How To Find Sample Size In R

AB Sample Size Adding in R

Some useful tools in R for calculating sample size and experimentation elapsing

Introduction

Performing advert-hoc assay for stakeholders can exist time consuming. Furthermore, there are a few questions that I become asked on a reasonably frequent basis. And then I have been spending some time developing some tools for my "non-technical" colleagues to use in R.

One of the most commonly asked questions is "How large of a sample do I need to achieve significance?", which is ofttimes followed by "How long do I need to run my experiment for?". For this reason, I have developed some simple lawmaking for people to use when they need to reply these questions. All the user needs to do is pass some baseline numbers into some functions I have created and they can determine their sample size requirements and experiment duration on an ad-hoc basis.

Sample size, statistical power and experiment duration

Luckily, by knowing a few unproblematic pieces of data the pwr() parcel in R can answer these two questions with a off-white amount of ease. Pwr() helps y'all perform power analysis prior to conducting an experiment, which enables you to determine how big your sample size should be per experimental status.

The four quantities required to compute power analysis have an intimate relationship and we are able to compute whatever one of these values if nosotros have the remaining inputs:

1. sample size (due north)

2. effect size

iii. significance level (alpha)= P(Blazon I error) = probability of finding an effect that is not there

4. power = i — P(Type 2 error) = probability of finding an result that is at that place

As your significance level (3) and power (4) are typically fixed values, every bit long as you tin input the effects sizes (2) for your control and variant, you can make up one's mind your required sample size (i).

Thankfully, the ES.h() function in the pwr() package computes our effect size for usa to pass into power analyses. We volition typically know the electric current conversion charge per unit/performance of our command condition only the result of the variant is most by definition an unknown. All the same, we can calculate an expected effect size, given a desired uplift. In one case these effects are computed they are passed into the pwr.p.exam() function which will compute our sample size, providing n is left blank. To make this sort of assay user friendly, I have wrapped both aforementioned functions into a new part chosen sample_size_calculator().

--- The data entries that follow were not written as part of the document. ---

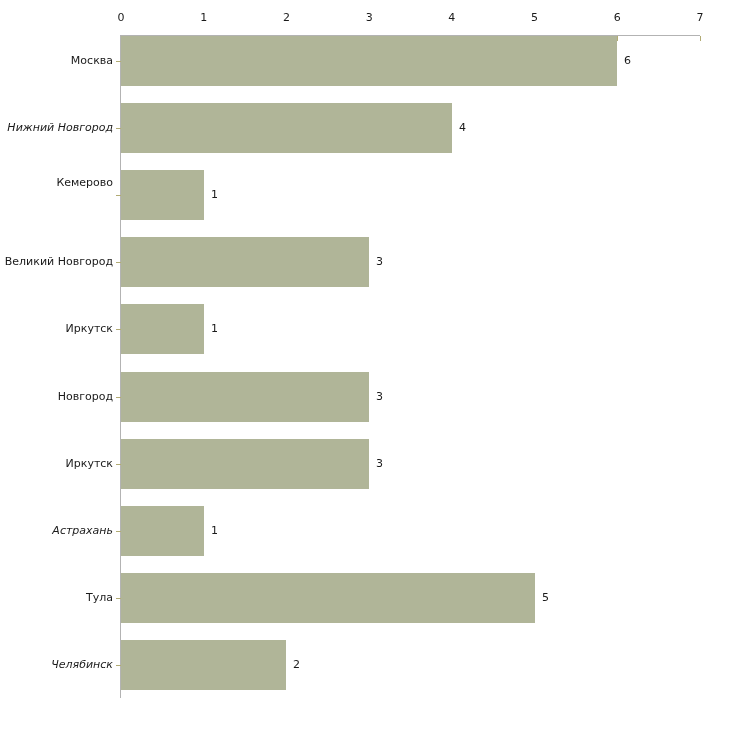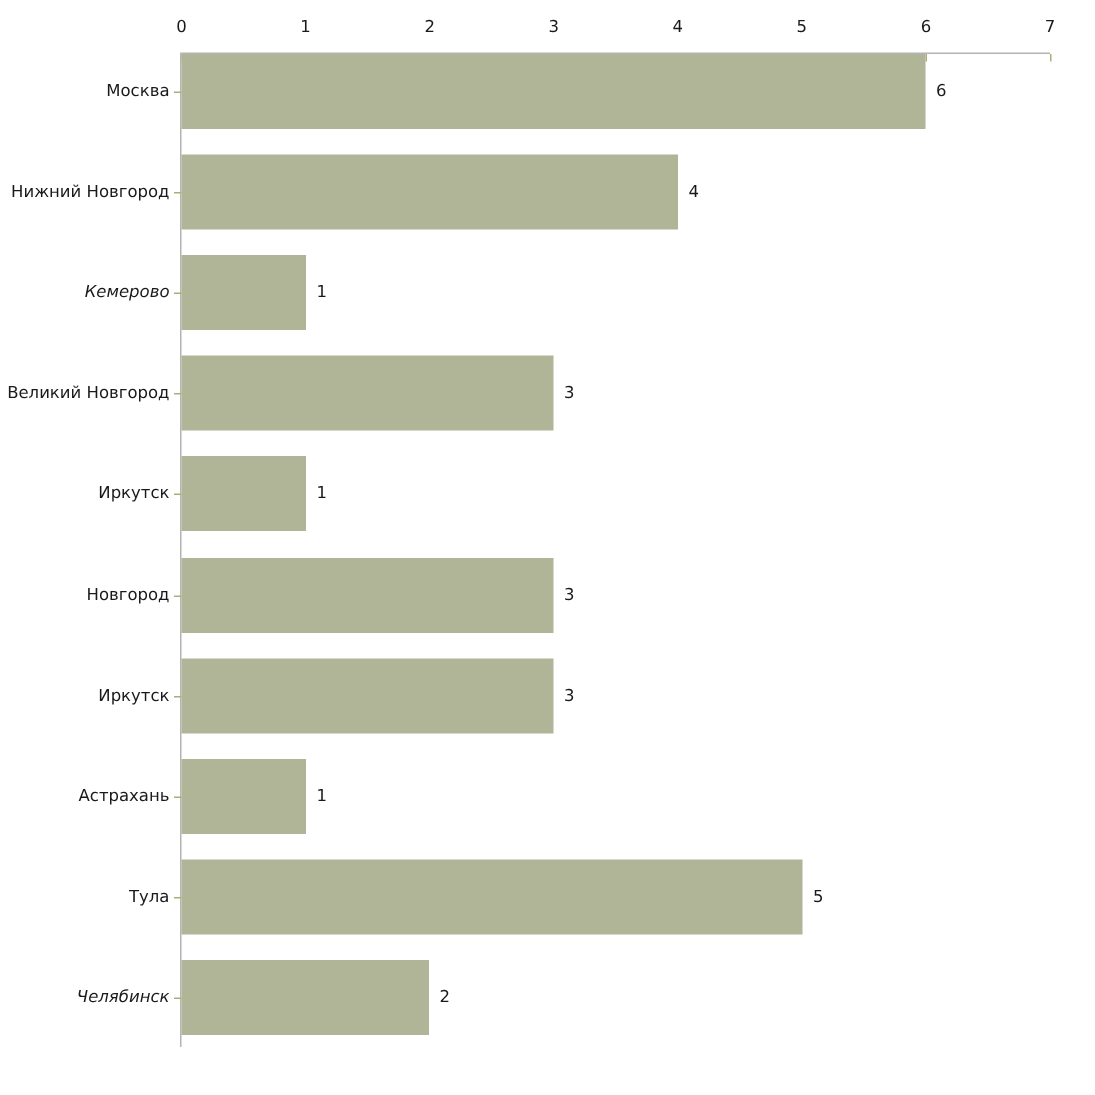"Нижний Новгород" div.cat-label { font-style: none -> italic }
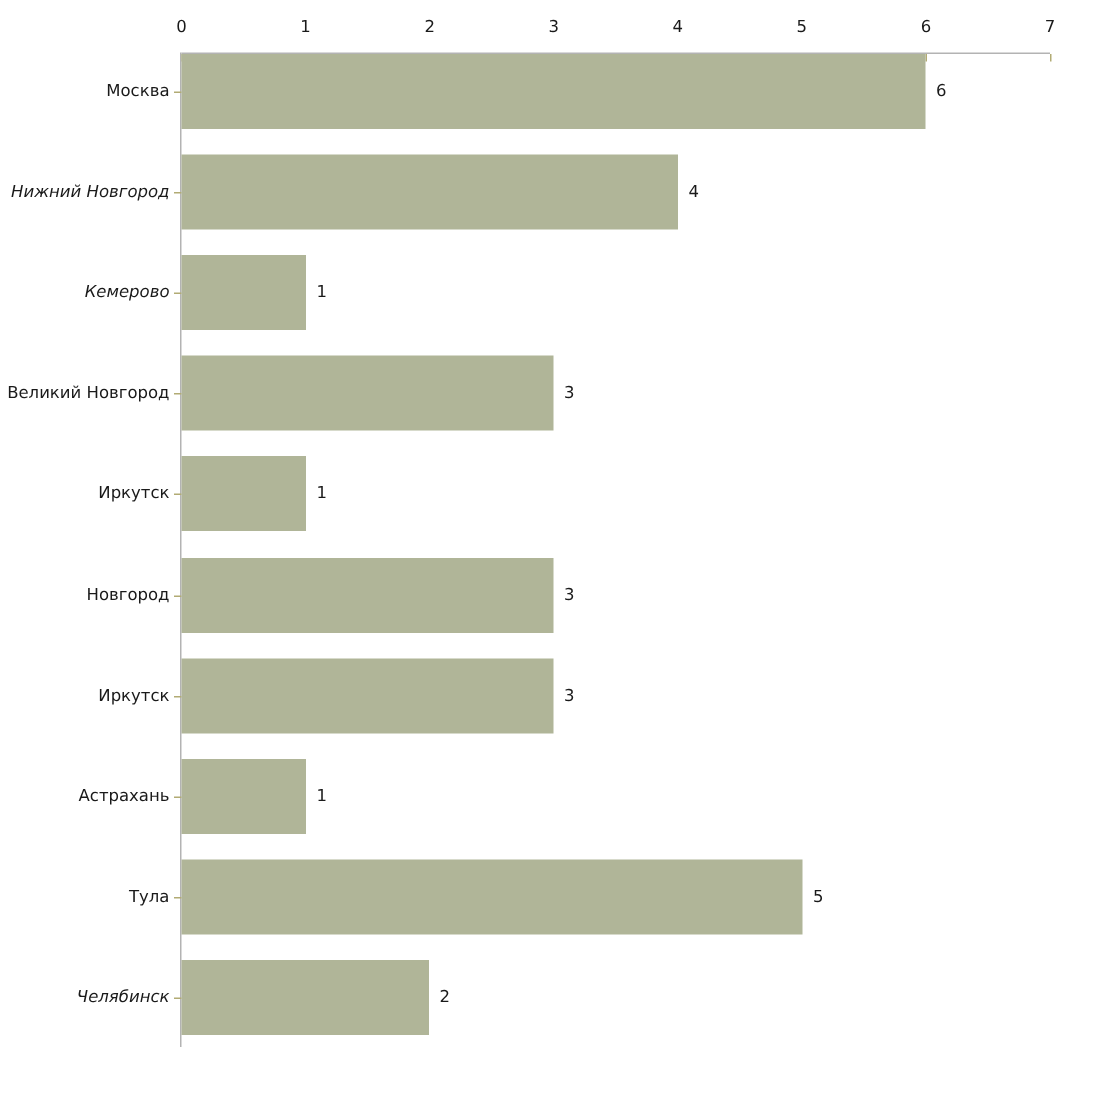"Кемерово" div.cat-label { font-style: italic -> none; top: 189px -> 177px }
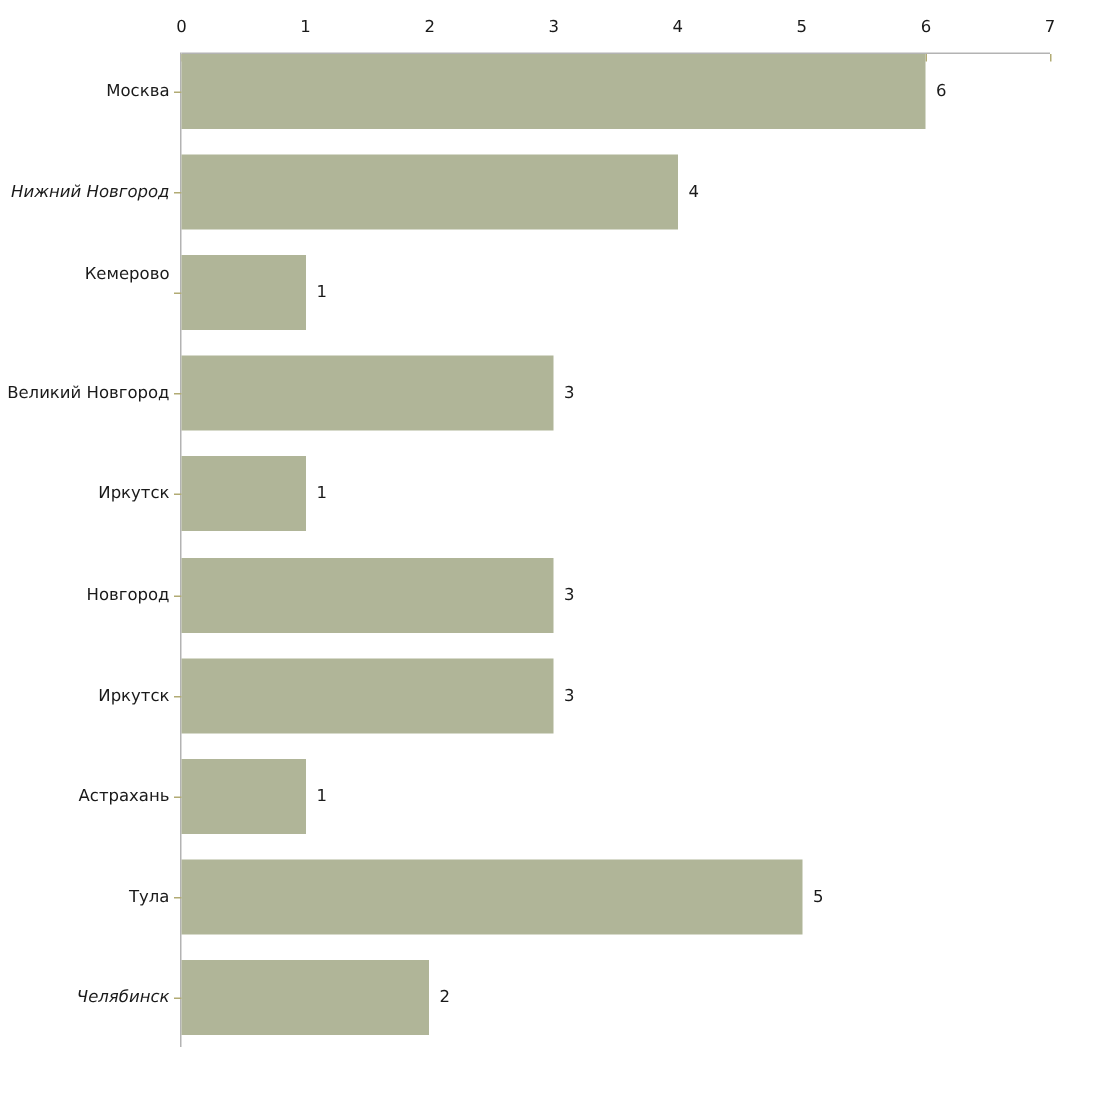"Астрахань" div.cat-label { font-style: none -> italic }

Furthermore, as we will use this information to then calculate the number of days needed to run the experiment, I have created a days_calculator() function likewise, which will use the output from our sample size calculation:

          sample_size_calculator <- function(control, uplift){
variant <- (uplift + i) * command
baseline <- ES.h(control, variant)
sample_size_output <- pwr.p.test(h = baseline,
n = ,
sig.level = 0.05,
power = 0.8)
if(variant >= 0)
{return(sample_size_output)}
else
{paste("N/A")}
}          days_calculator <- role(sample_size_output, average_daily_traffic){
days_required <- c(sample_size_output * 2)/(average_daily_traffic)
if(days_required >= 0)
{paste("It will accept this many days to reach significance with your electric current traffic:", circular(days_required, digits = 0))}
else
{paste("Due north/A")}
}

If you are using this tool, you simply specify your control conversion rate and desired uplift:

          control <- 0.034567          uplift <- 0.01

And run the sample_size_calculator() part:

          sample_size_calculator(command, uplift)          sample_size_output <- sample_size_output$north          sample_size_output

Y'all will then become your required sample size output given these values (retrieve this sample size requirement is per variant):

          [n]230345

Now we have this information we can make up one's mind how long the experiment needs to run for. All that y'all volition demand to input is your boilerplate daily traffic:

          average_daily_traffic <- 42000

Run the days_calculator() function:

          days_calculator(sample_size_output, average_daily_traffic)

And yous will get the following output:

          [1] It will take this many days to reach significance with your current traffic: 36

Although this lawmaking is only relevant if you are conducting an experiment with an AB blueprint (i.e with just two experimental atmospheric condition), the functions presented can be amended to summate the required sample size given multiple experimental conditions, using the pwr.anova.test() function within sample_size_calculator(), replacing pwr.2p.exam().

Conclusion

Power assay is an imperative attribute of whatever experimental blueprint. It allows analysts to determine the required sample size needed to detect a statistically meaning effect of a given size, with a given degree of conviction. Conversely, information technology also facilitates the detection an effect of a given size with a given level of confidence, under sample-size constraints. If the probability is low, it could be advisable to alter the experimental design of your experiment or to minimise sure numerical values that are input into your ability analyses.

Used in conjunction with one another, calculating both your required sample and experimentation elapsing can be incredibly useful data to provide to stakeholders. Obtaining this information can assist them efficiently plan their experimentation road-maps. Furthermore, these predetermined numbers tin can assist in determining the feasibility of certain experiments or whether the uplifts desired are too idealistic.